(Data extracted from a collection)
┄┄┄┄┄┄┄┄┄┄

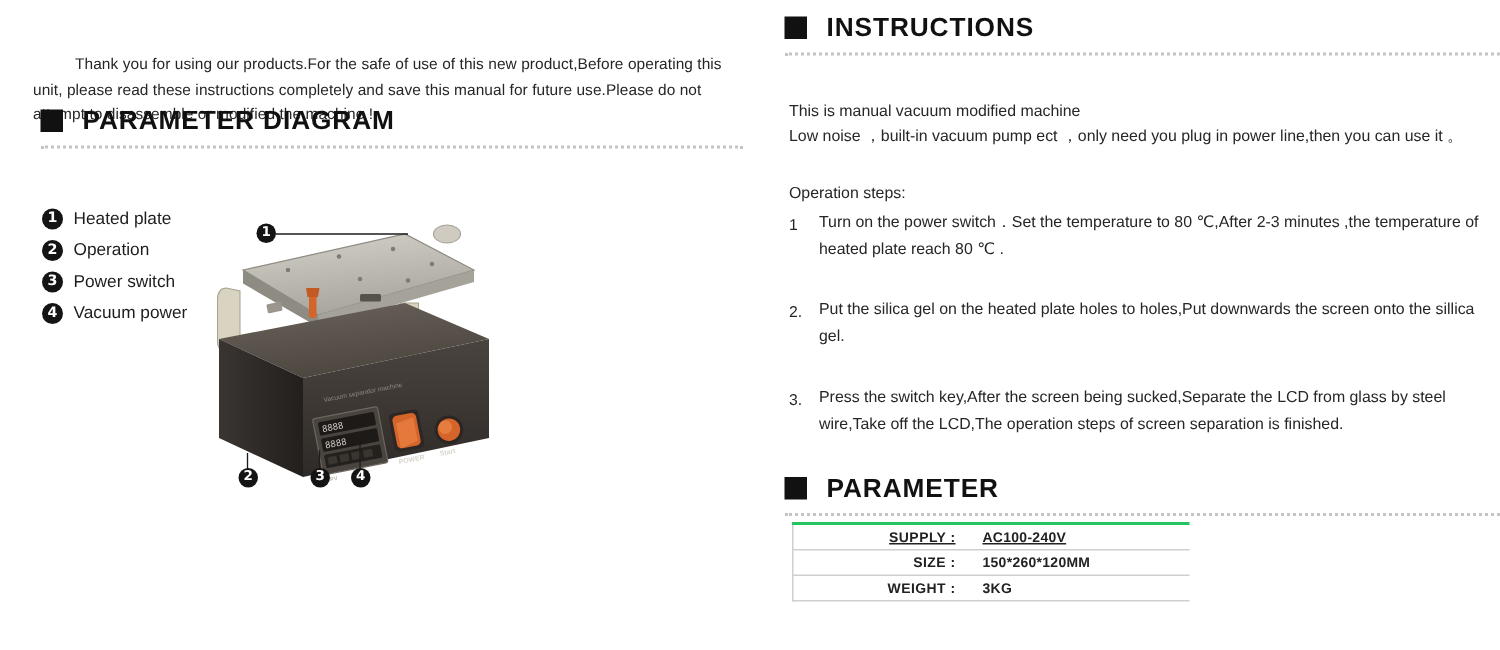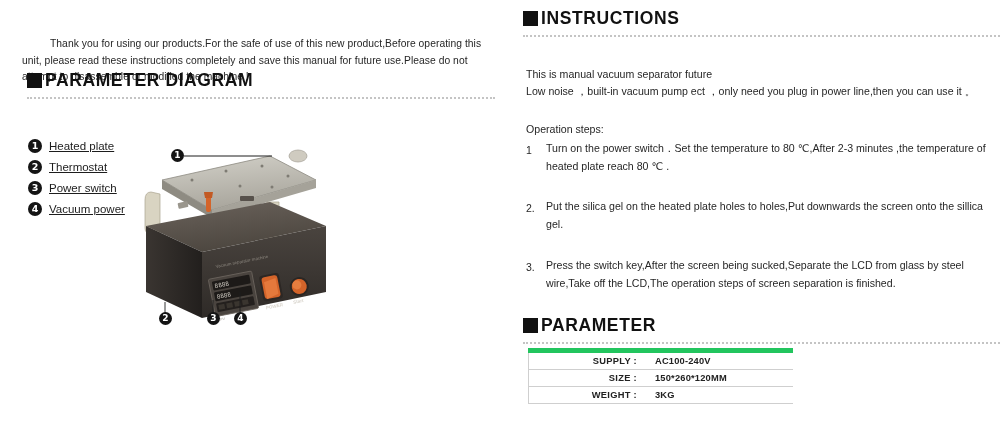"INSTRUCTIONS" .heading { gap: 3px -> 13px }
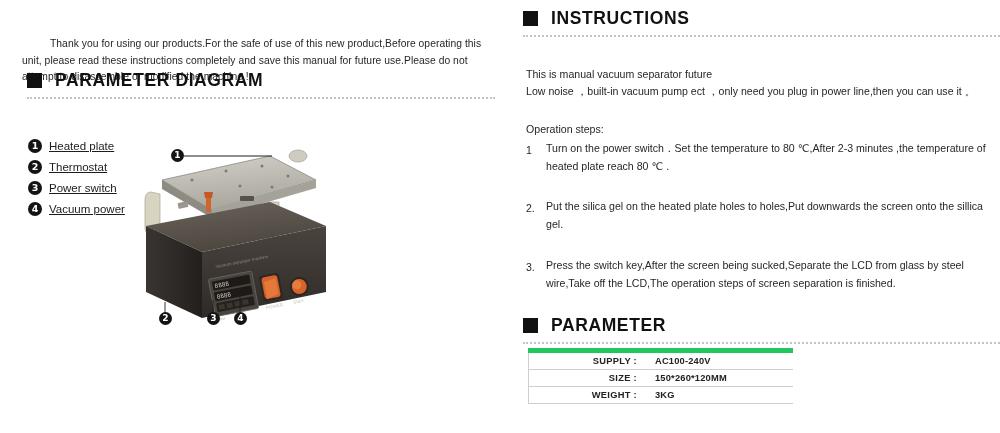"This is manual vacuum separator" div { text: separator future -> modified machine }
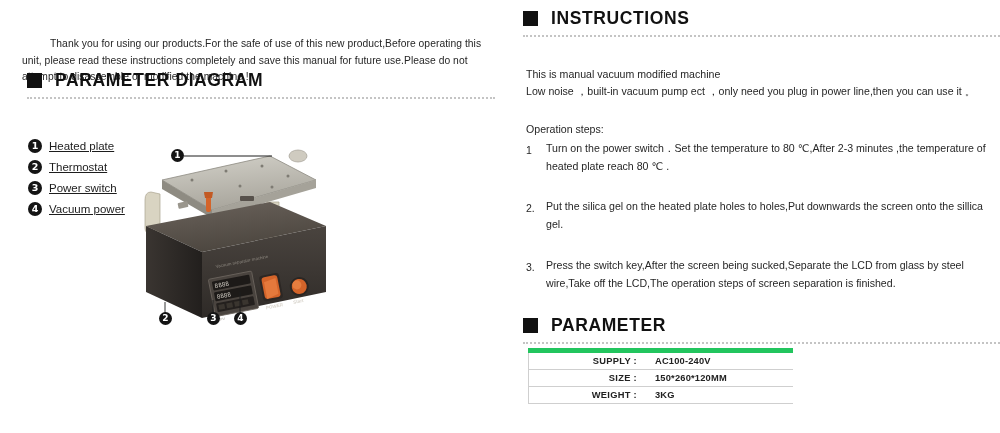"Heated plate" .legend-label { text-decoration: underline -> none }
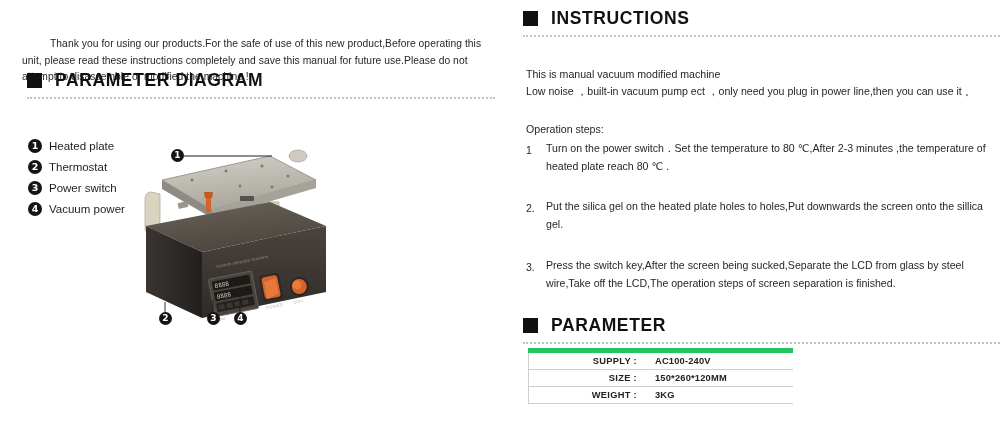"Thermostat" span.legend-label { text: Thermostat -> Operation }
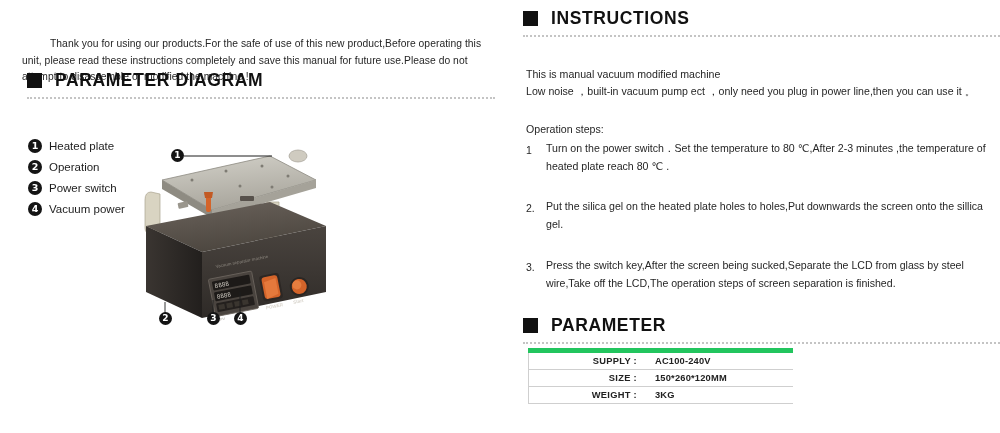"SUPPLY :" .ptable tr:first-child td { border-top: 5px solid #22c55e -> 2px solid #22c55e; text-decoration: none -> underline }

┄┄┄┄┄┄┄┄┄┄

■ **WORK ITEM**:
Go through the records and repeat each one exactly, skipping anything that is a picture.

■ **RESULT**:
"INSTRUCTIONS" .heading { gap: 3px -> 13px }
"This is manual vacuum separator" div { text: separator future -> modified machine }
"Heated plate" .legend-label { text-decoration: underline -> none }
"Thermostat" span.legend-label { text: Thermostat -> Operation }
"SUPPLY :" .ptable tr:first-child td { border-top: 5px solid #22c55e -> 2px solid #22c55e; text-decoration: none -> underline }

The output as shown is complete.